▶ ACTION ITEM: Using the listing below, select the lines with the word "width" and copy them.

▶ GIVEN ENTRIES:
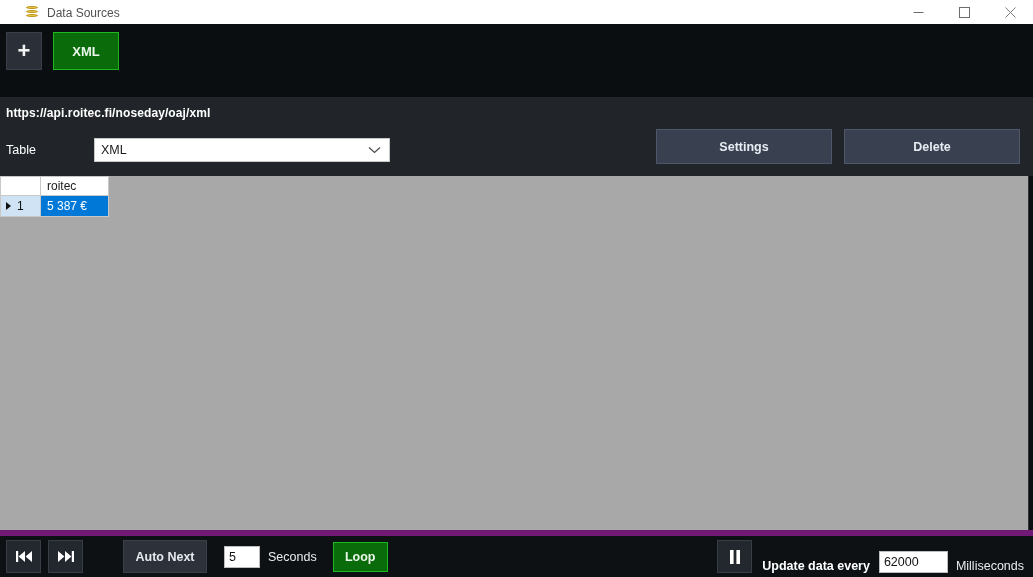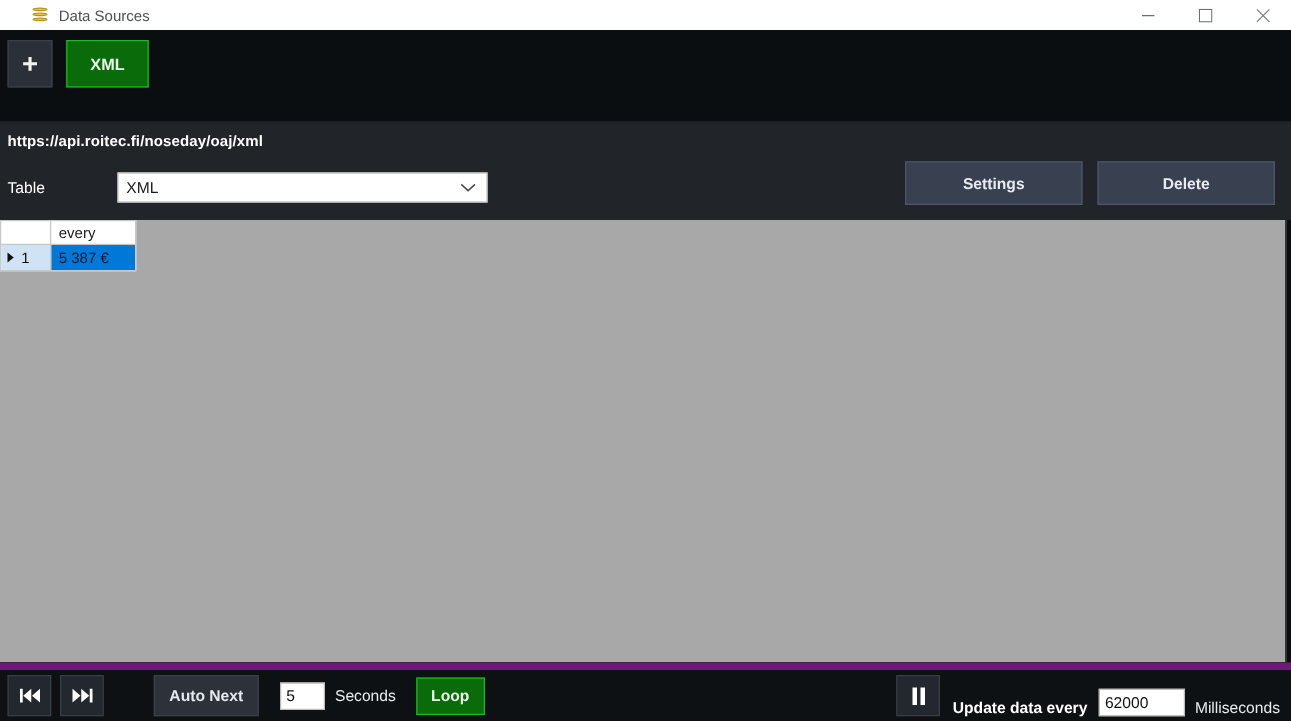--- a/index.html
+++ b/index.html
@@ -164,7 +164,7 @@
     gap: 12px;
   }
   .btn-flat {
-    width: 142px; height: 35px;
+    width: 176px; height: 35px;
     background: #394150;
     border: 1px solid #4d566b;
     color: #e8ecf2;

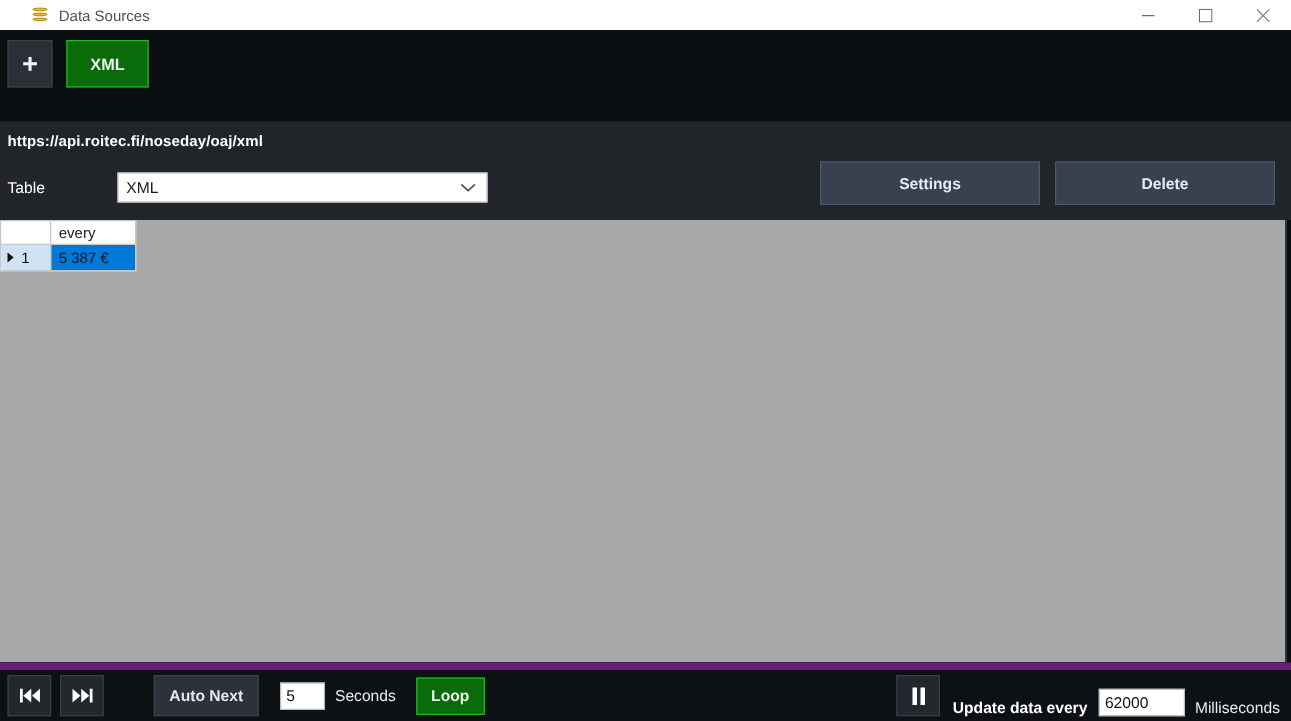--- a/index.html
+++ b/index.html
@@ -390,7 +390,7 @@
         <thead>
           <tr>
             <th class="corner-head"></th>
-            <th class="col-head">every</th>
+            <th class="col-head">roitec</th>
           </tr>
         </thead>
         <tbody>

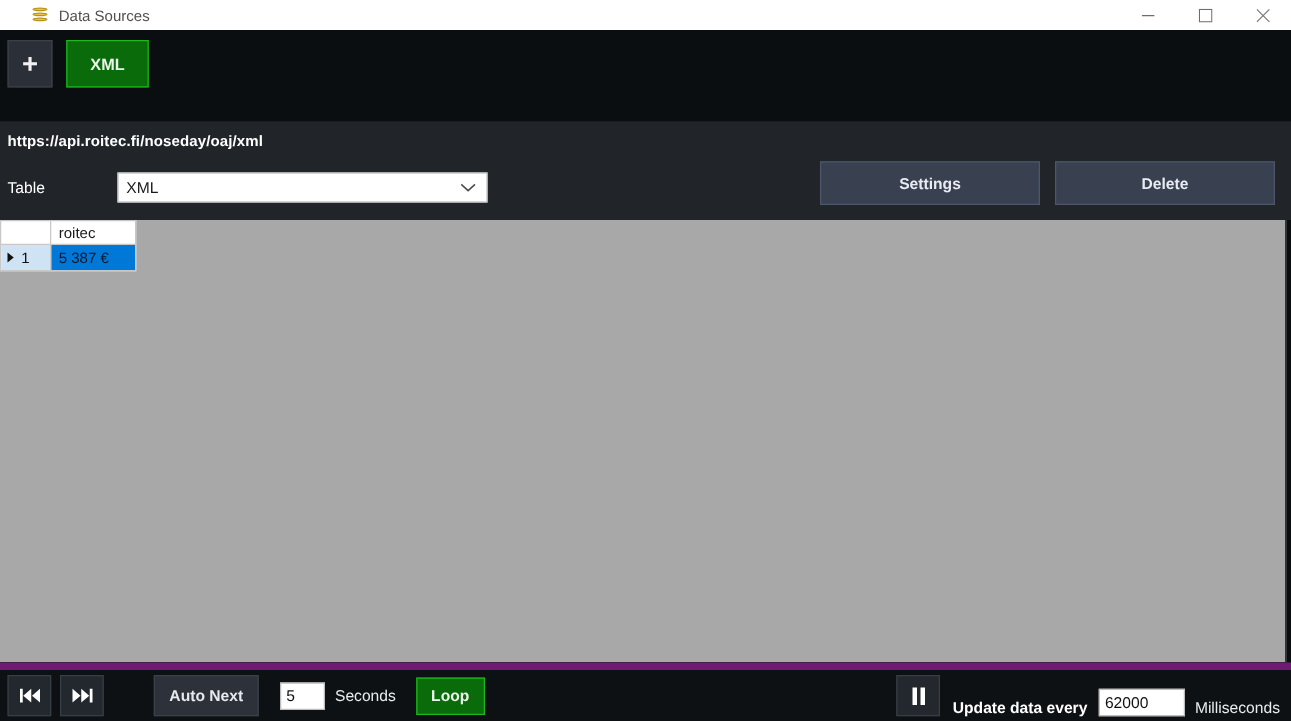--- a/index.html
+++ b/index.html
@@ -233,7 +233,7 @@
   }
   .grid .cell-selected {
     background: #0078d7;
-    color: #0f172a;
+    color: #ffffff;
     padding-left: 6px;
   }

▶ OUTPUT BELOW:
-    width: 142px; height: 35px;
+    width: 176px; height: 35px;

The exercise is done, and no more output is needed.